## Exercise aim
All that is needed is an exact copy of the lines from the beginning of the data below through the line containing "Round Soap Arrangement", minus the pictures.

## Data
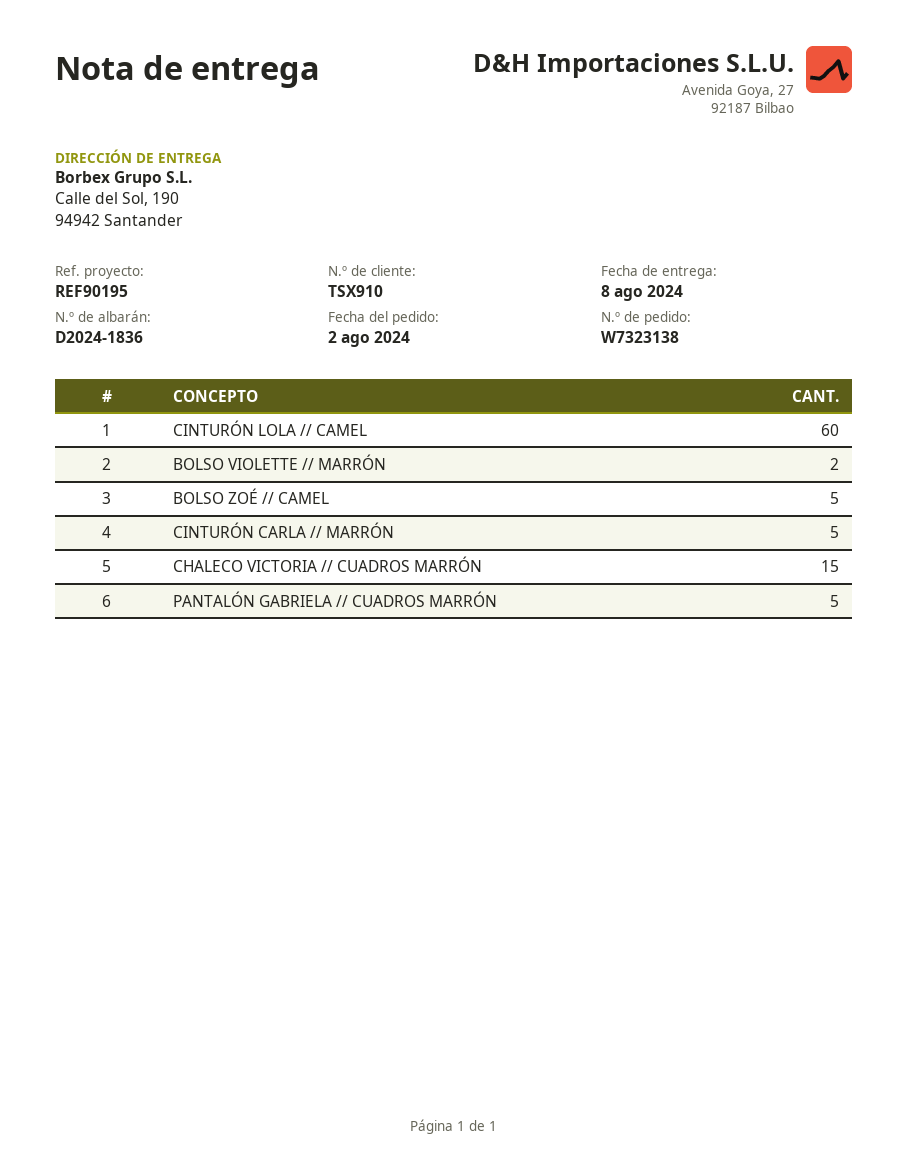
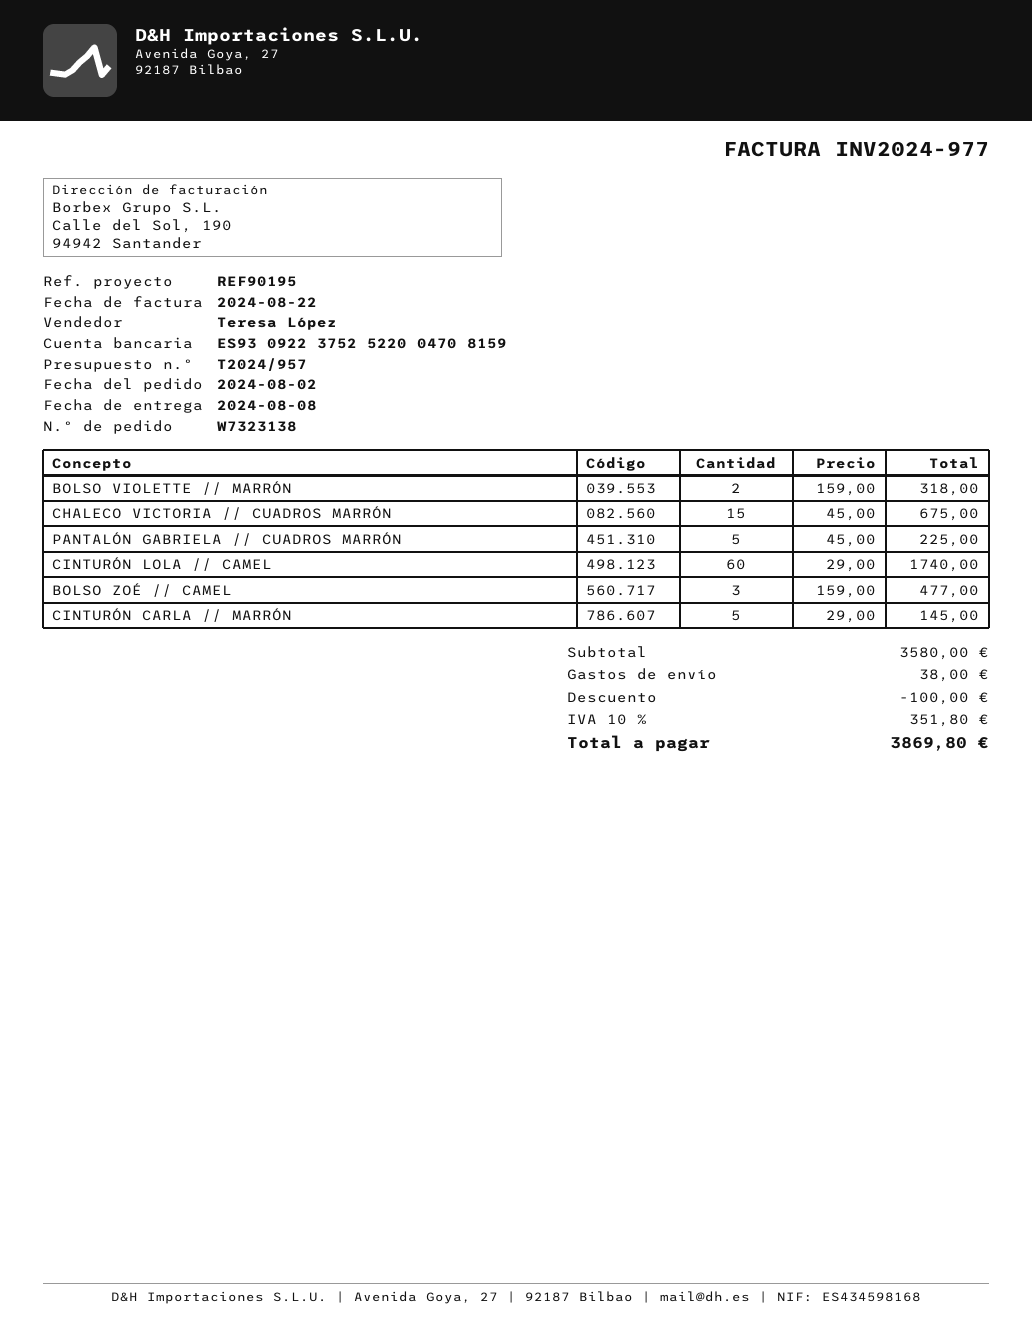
BOLSO ZOÉ // CAMEL: 5 -> 3

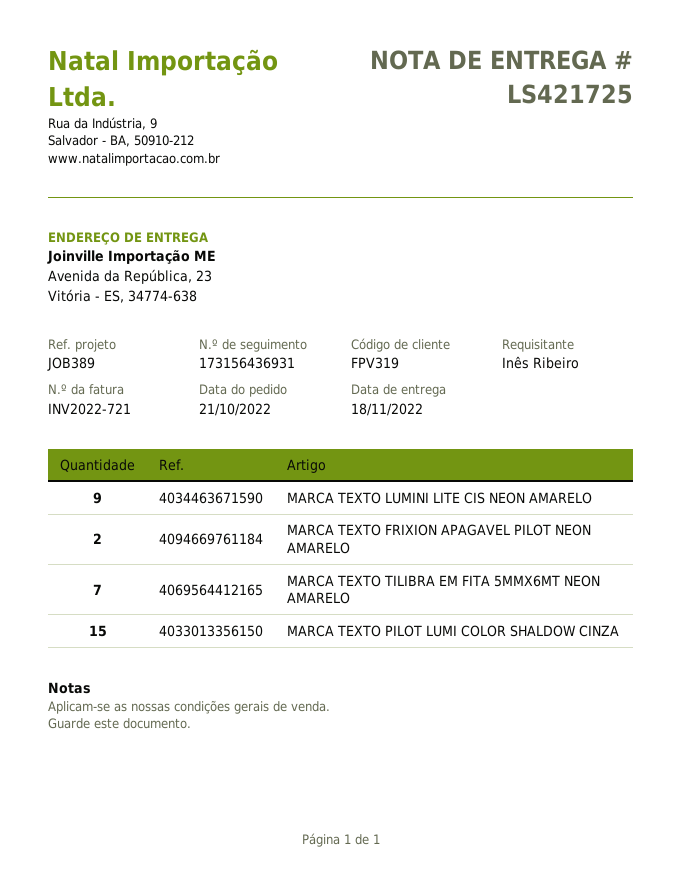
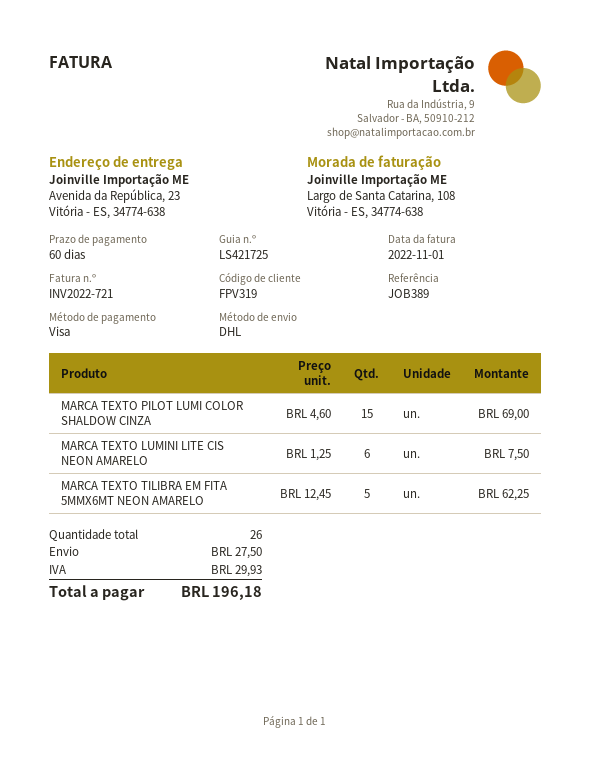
MARCA TEXTO LUMINI LITE CIS NEON AMARELO: 9 -> 6
MARCA TEXTO FRIXION APAGAVEL PILOT NEON AMARELO: 2 -> none
MARCA TEXTO TILIBRA EM FITA 5MMX6MT NEON AMARELO: 7 -> 5

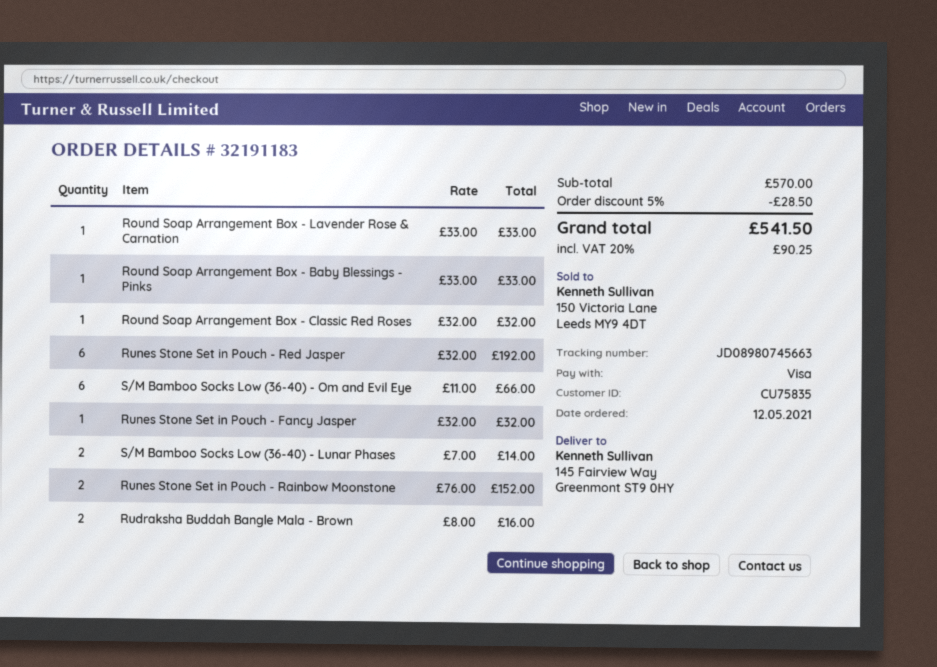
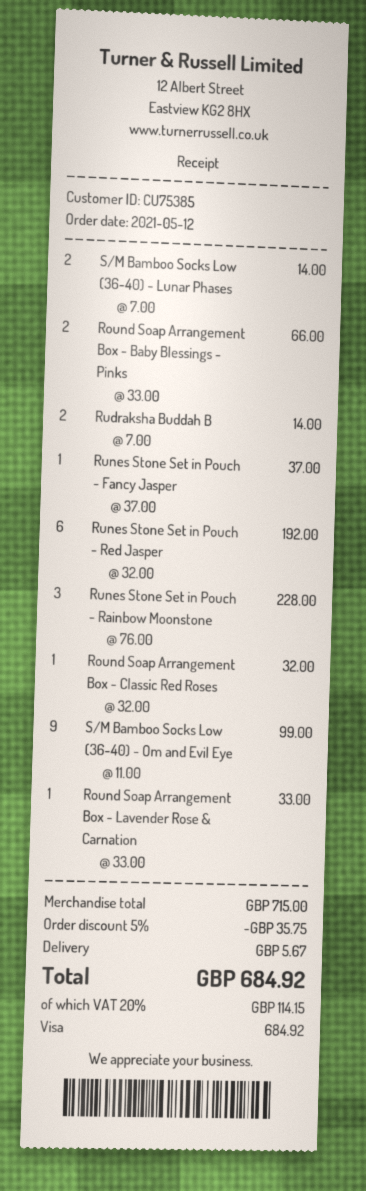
customer number: CU75835 -> CU75385
Round Soap Arrangement Box - Baby Blessings - Pinks: 1 x 33.00 = 33.00 -> 2 x 33.00 = 66.00
S/M Bamboo Socks Low (36-40) - Om and Evil Eye: 6 x 11.00 = 66.00 -> 9 x 11.00 = 99.00
Runes Stone Set in Pouch - Fancy Jasper: 1 x 32.00 = 32.00 -> 1 x 37.00 = 37.00
Runes Stone Set in Pouch - Rainbow Moonstone: 2 x 76.00 = 152.00 -> 3 x 76.00 = 228.00
Rudraksha Buddah Bangle Mala - Brown: 2 x 8.00 = 16.00 -> 2 x 7.00 = 14.00
subtotal: 570.00 -> 715.00
discount: 5% = 28.50 -> 5% = 35.75
shipping: none -> 5.67
tax: 20% = 90.25 -> 20% = 114.15
total: 541.50 -> 684.92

## Finished exercise
BOLSO ZOÉ // CAMEL: 5 -> 3

MARCA TEXTO LUMINI LITE CIS NEON AMARELO: 9 -> 6
MARCA TEXTO FRIXION APAGAVEL PILOT NEON AMARELO: 2 -> none
MARCA TEXTO TILIBRA EM FITA 5MMX6MT NEON AMARELO: 7 -> 5

customer number: CU75835 -> CU75385
Round Soap Arrangement Box - Baby Blessings - Pinks: 1 x 33.00 = 33.00 -> 2 x 33.00 = 66.00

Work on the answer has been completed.